Development of an iPSC-derived tissue-resident macrophage-based platform for the in vitro immunocompatibility assessment of human tissue engineered matrices.

Upon implanting tissue-engineered heart valves (TEHVs), blood-derived macrophages are believed to orchestrate the remodeling process. They initiate the immune response and mediate the remodeling of the TEHV, essential for the valve's functionality. The exact role of another macrophage type, the tissue-resident macrophages (TRMs), has not been yet elucidated even though they maintain the homeostasis of native tissues. Here, we characterized the response of hTRM-like cells in contact with a human tissue engineered matrix (hTEM). HTEMs comprised intracellular peptides with potentially immunogenic properties in their ECM proteome. Human iPSC-derived macrophages (iMφs) could represent hTRM-like cells in vitro and circumvent the scarcity of human donor material. iMφs were derived and after stimulation they demonstrated polarization towards non-/inflammatory states.

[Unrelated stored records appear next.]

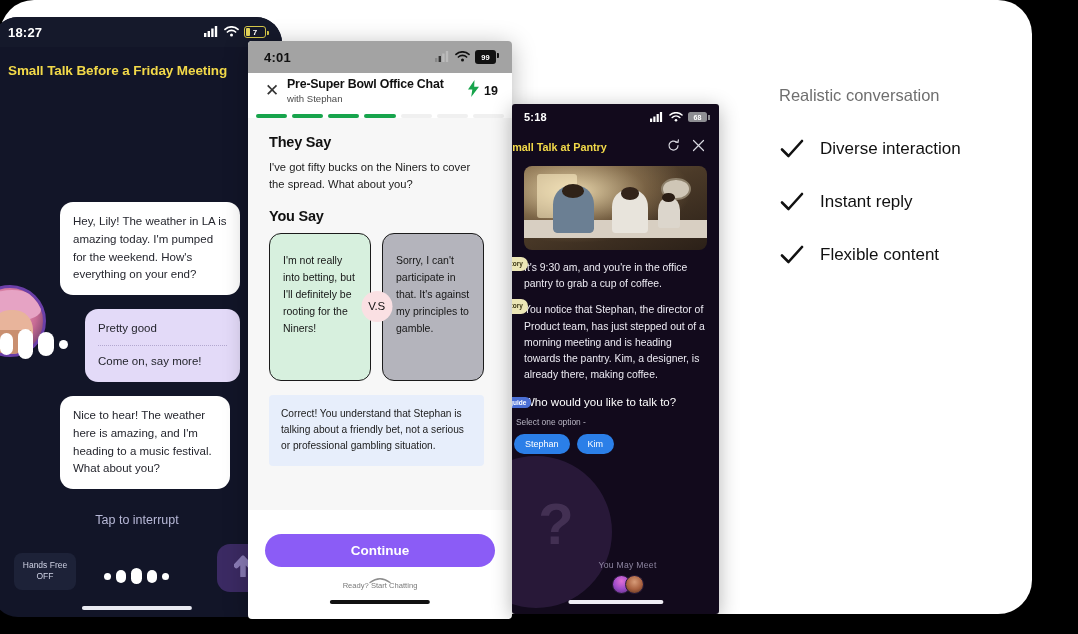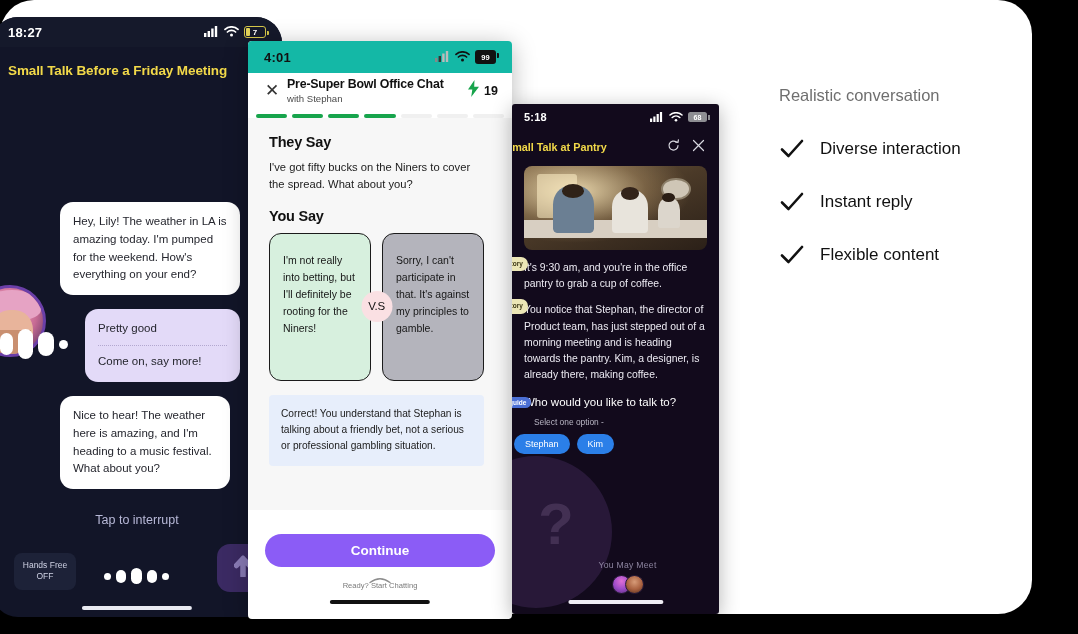--- a/index.html
+++ b/index.html
@@ -155,7 +155,7 @@
     border-radius: 4px;
     box-shadow: 0 4px 24px rgba(0,0,0,.28);
   }
-  #phoneMid .statusbar { color: #111; background: #14b8a6; height: 32px; }
+  #phoneMid .statusbar { color: #111; background: #a3a3a3; height: 32px; }
   #phoneMid .sb-time { font-size: 13px; }
   .bat-d {
     width: 21px; height: 14px; background: #111; border-radius: 3px;

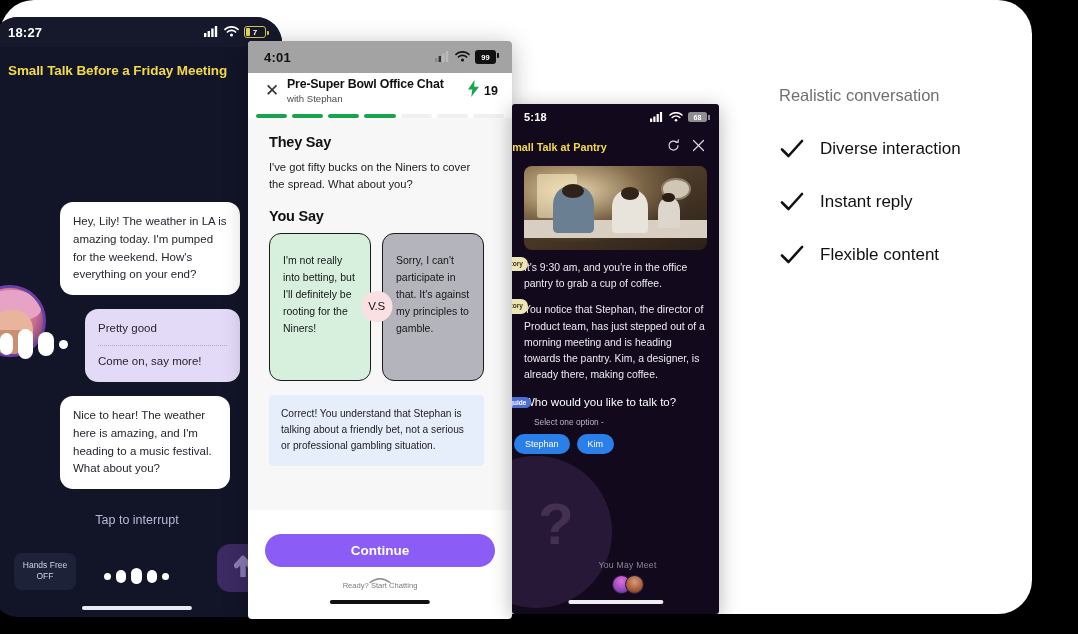--- a/index.html
+++ b/index.html
@@ -262,7 +262,7 @@
   .rp-q {
     color:#fff; font-size: 11.5px; padding: 12px 12px 0 12px; position:relative;
   }
-  .sel-opt { color:#b9b6c4; font-size: 8.4px; padding: 9px 12px 0 22px; }
+  .sel-opt { color:#b9b6c4; font-size: 8.4px; padding: 9px 12px 0 4px; }
   .chips { display:flex; gap:7px; padding: 7px 12px 0 2px; }
   .chip {
     background:#2b7fe8; color:#fff; font-size:9px; font-weight:500;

Next, they responded with increased IL-6/IL-1β secretion in separate 3/7-day cultures with longer production-time-hTEMs. We demonstrated that iMφs are a potential model for TRM-like cells for the assessment of hTEM immunocompatibility. They adopt distinct pro- and anti-inflammatory phenotypes, and both IL-6 and IL-1β secretion depends on hTEM composition. IL-6 provided the highest sensitivity to measure iMφs pro-inflammatory response. This platform could facilitate the in vitro immunocompatibility assessment of hTEMs and thereby showcase a potential way to achieve safer clinical translation of TEHVs.